◆ Change detection outputs
_ _ _

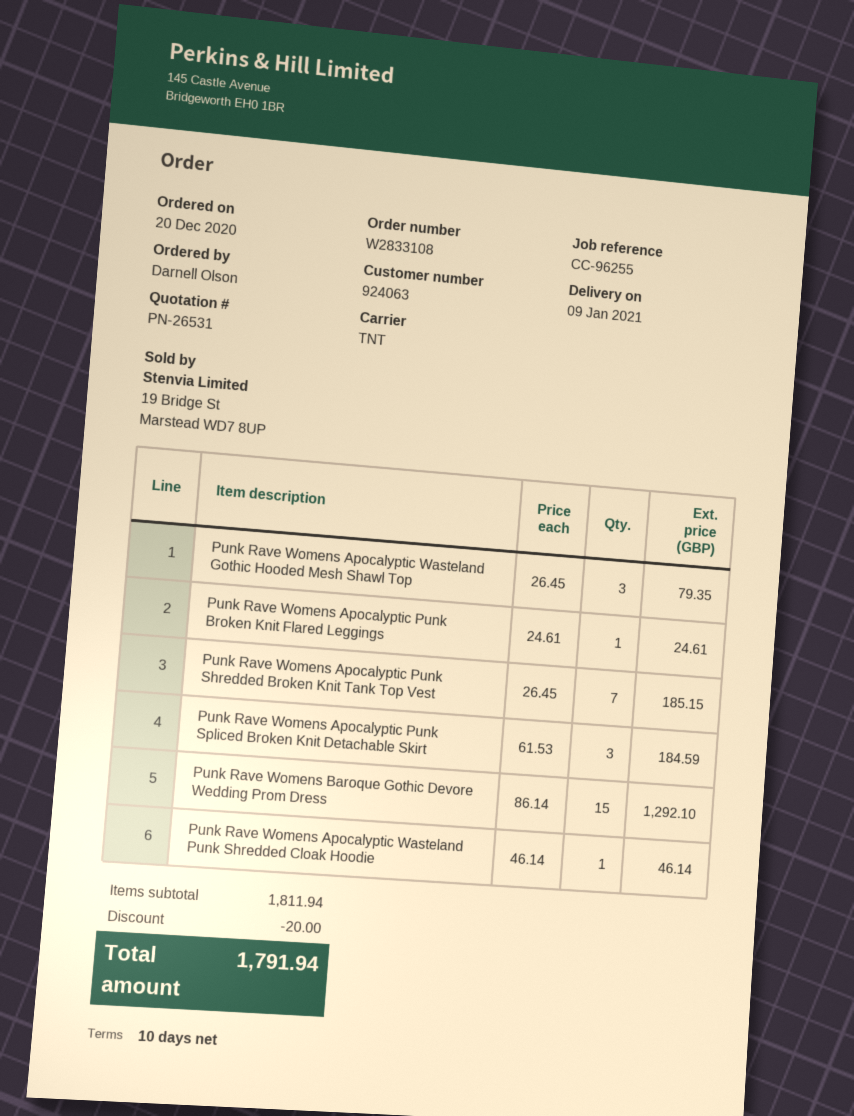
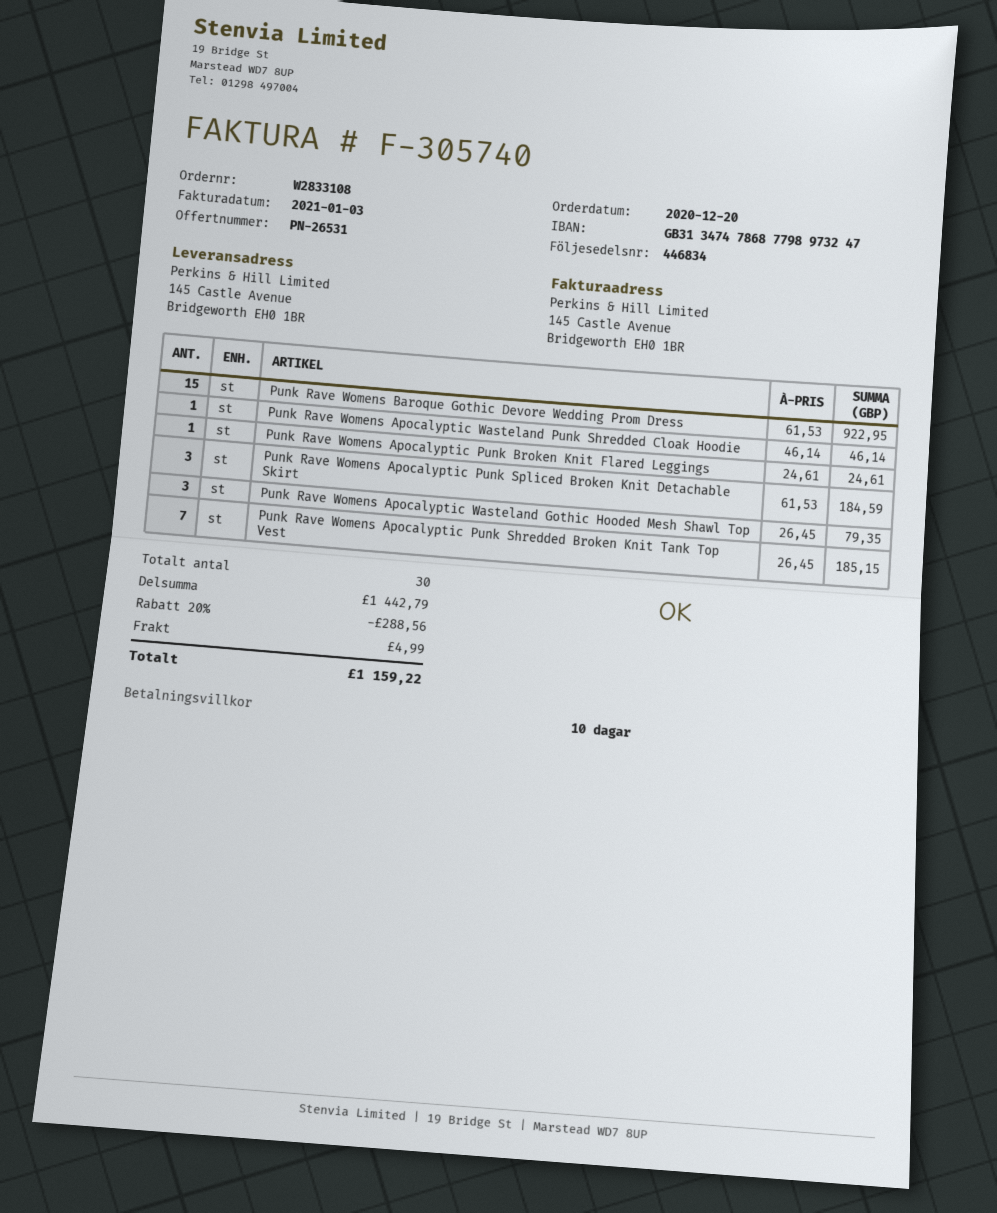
Punk Rave Womens Baroque Gothic Devore Wedding Prom Dress: 15 x 86.14 = 1292.10 -> 15 x 61.53 = 922.95
subtotal: 1811.94 -> 1442.79
discount: 20.00 -> 288.56
shipping: none -> 4.99
total: 1791.94 -> 1159.22

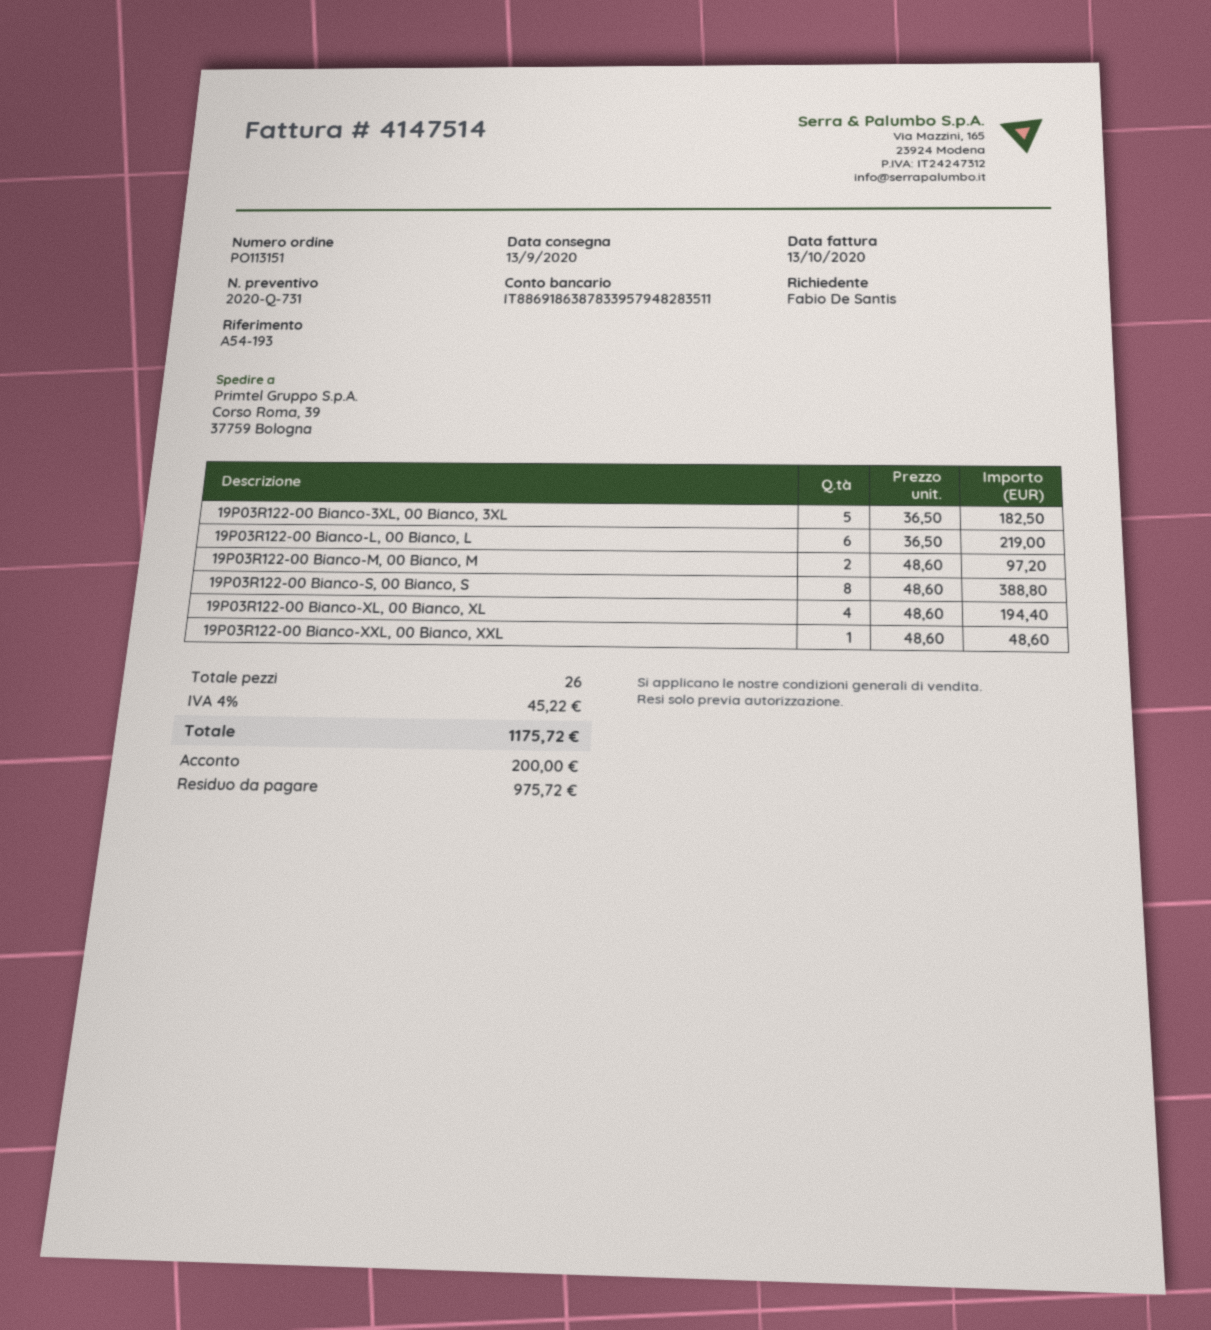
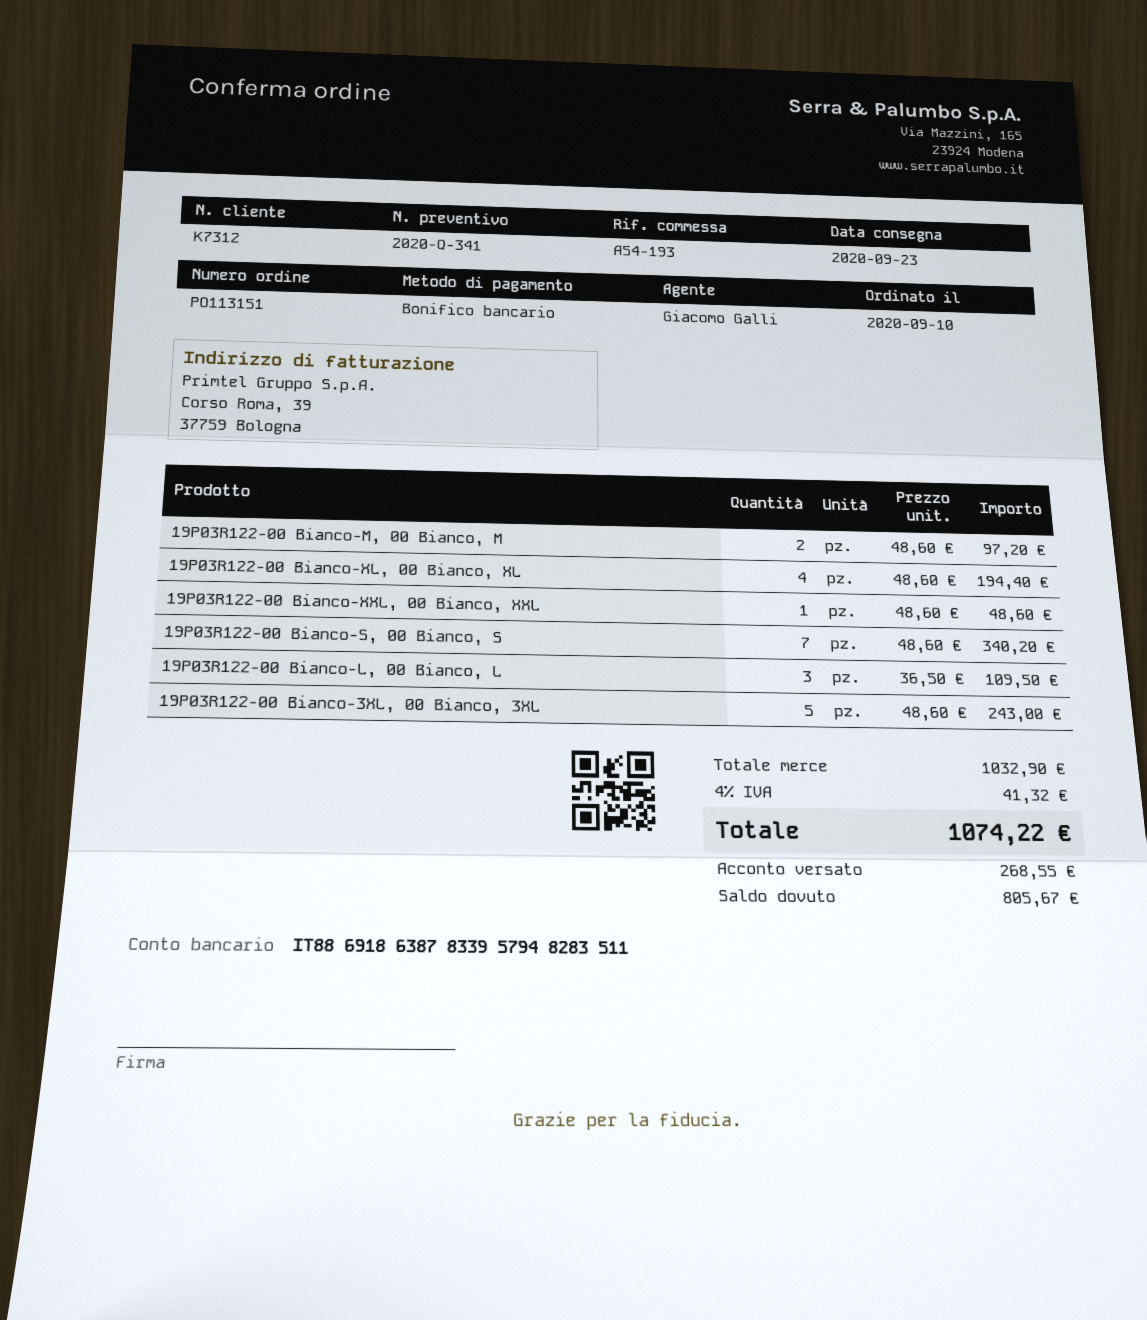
quote number: 2020-Q-731 -> 2020-Q-341
delivery date: 2020-09-13 -> 2020-09-23
19P03R122-00 Bianco-3XL, 00 Bianco, 3XL: 5 x 36.50 = 182.50 -> 5 x 48.60 = 243.00
19P03R122-00 Bianco-L, 00 Bianco, L: 6 x 36.50 = 219.00 -> 3 x 36.50 = 109.50
19P03R122-00 Bianco-S, 00 Bianco, S: 8 x 48.60 = 388.80 -> 7 x 48.60 = 340.20
tax: 4% = 45.22 -> 4% = 41.32
total: 1175.72 -> 1074.22
deposit: 200.00 -> 268.55
balance: 975.72 -> 805.67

_ _ _

◆ EXERCISE AIM
Exactly how many lines of the data above hold the word "Bianco"? The number is the whole answer.

◆ ANSWER AREA
3